47,091 просмотров • 4 дней назад

There is no doubt that this man, Ibrahim Traoré, is the most popular African leader at the moment. He is a soldier who took over power in Burkina Faso and became president. His popularity highlights two key issues; the lack of faith in electoral democracy on the continent and the tragic failure of elected governments to deliver basic services to their citizens. Many political science scholars I have spoken to argue that perhaps the time has come for Africa to reflect on the type of governance that works for it. Today’s democracy is inherently foreign to how Africa was governed before colonial rule. Colonial rule brought immense cruelty to the natives, robbing them of their cattle and looting their resources. When colonialism ended, democracy was imposed as a prerequisite for independence in many African countries. Sadly, this project has largely failed, with success stories limited to just a handful of nations.

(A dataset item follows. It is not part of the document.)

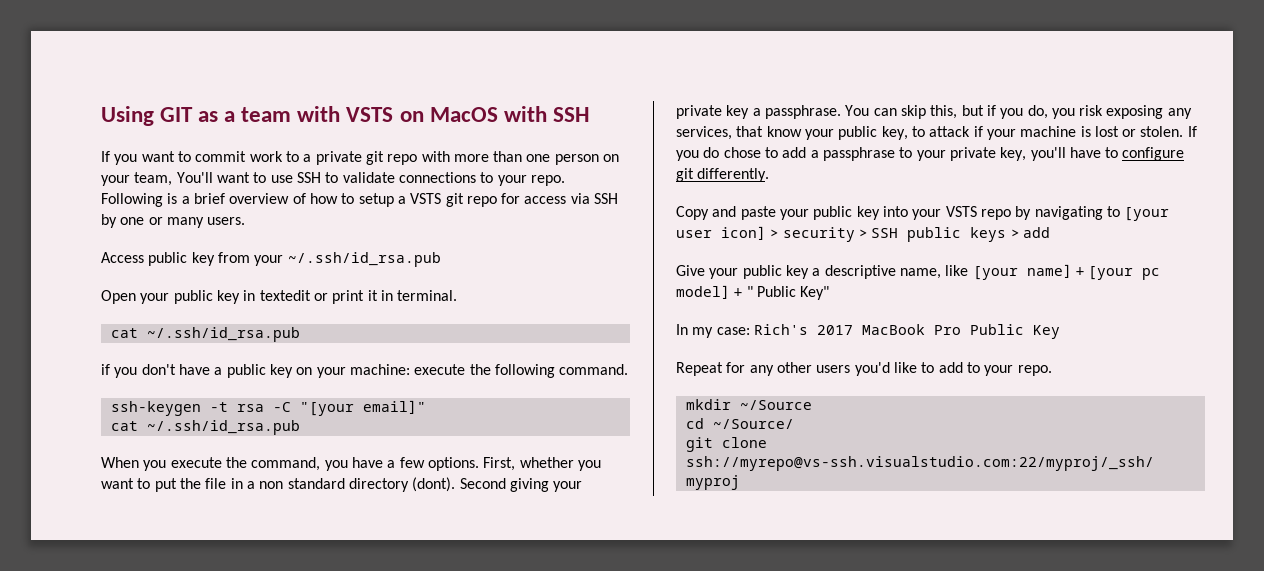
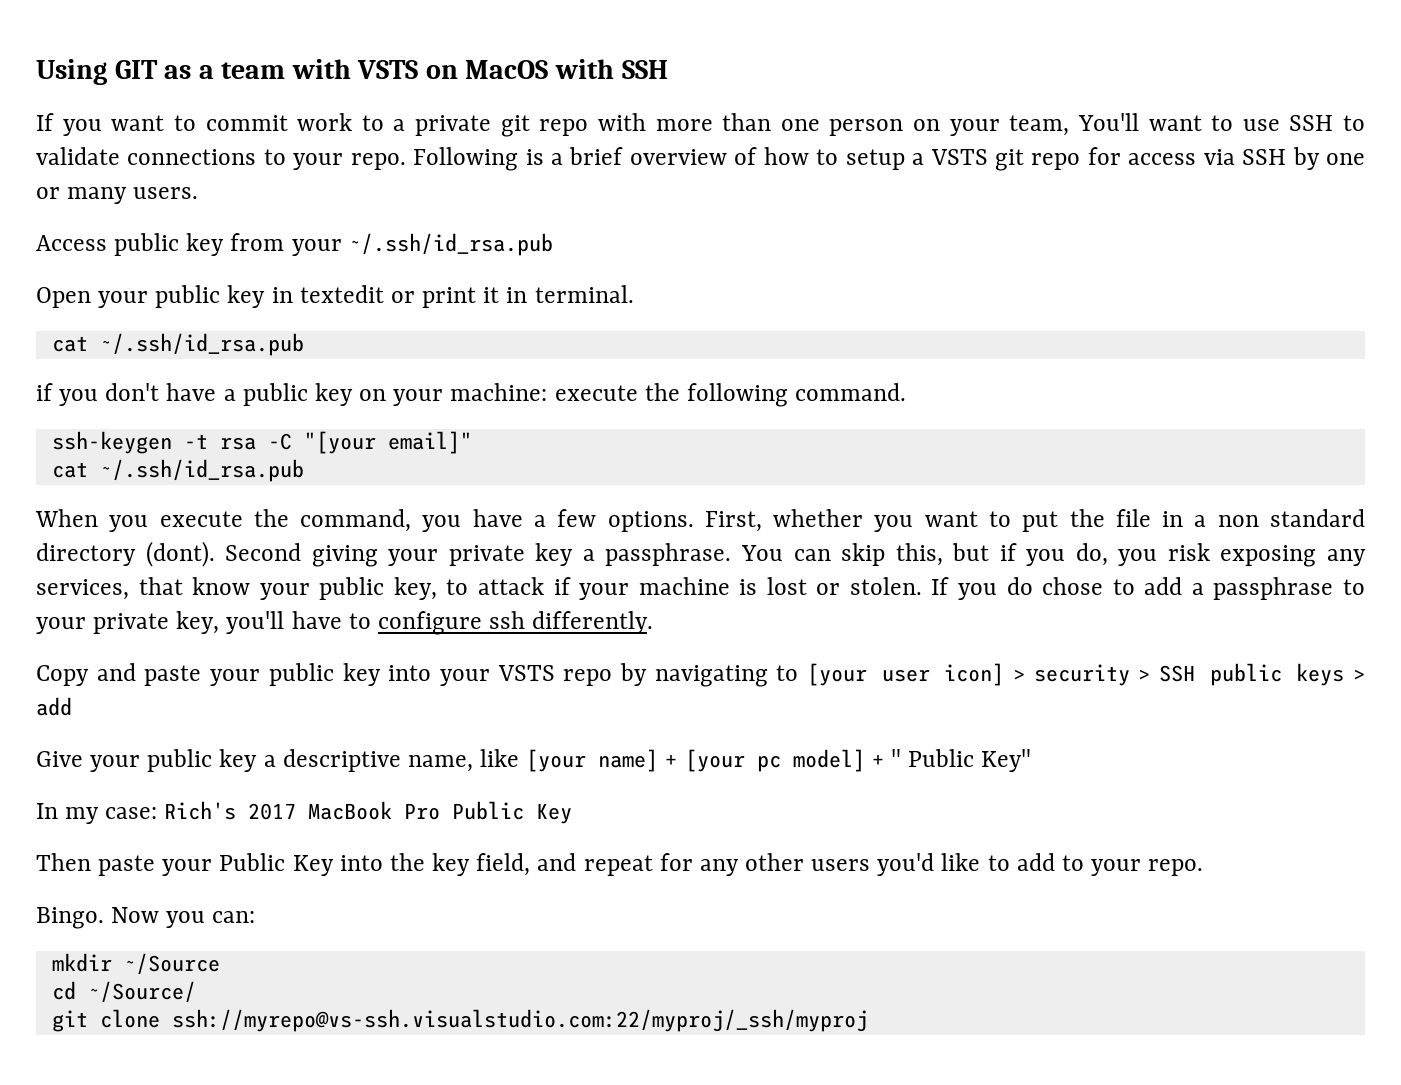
[676,168,694,182] git -> [489,611,526,629] ssh
[676,362,723,376] Repeat -> [36,853,653,876] Then paste your Public Key into the key field, and repeat
(1052, 370) none -> [36,907,256,929] // Bingo. Now you can:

Was it ever realistic to implement a one-size-fits-all approach across all 54 African countries without considering their unique local circumstances? Should Africans think about what might work in the absence of the many senseless rigged elections? Is it possible to get all stake holders on one table and instead govern together? Many thinkers have argued that Africa's governance systems were diverse before colonialism and often centered around local customs, traditions, and values. The imposition of Western-style democracy at independence did not consider these indigenous systems, and this disconnect has contributed to the challenges many African countries have faced in consolidating their democracies. Young Africans are looking at the style of governance in the Sahel region, particularly in Burkina Faso, where Ibrahim Traoré has revolutionised the country, implementing many changes that have greatly appealed to young Africans. Many young Africans are asking themselves if electoral democracy has not been part of the problems they have because it is easily manipulated and abused. “What has democracy done for Africa and Africans except feed the insatiable appetite to loot by Africa’s political elites,” many are now asking loudly! What is your view?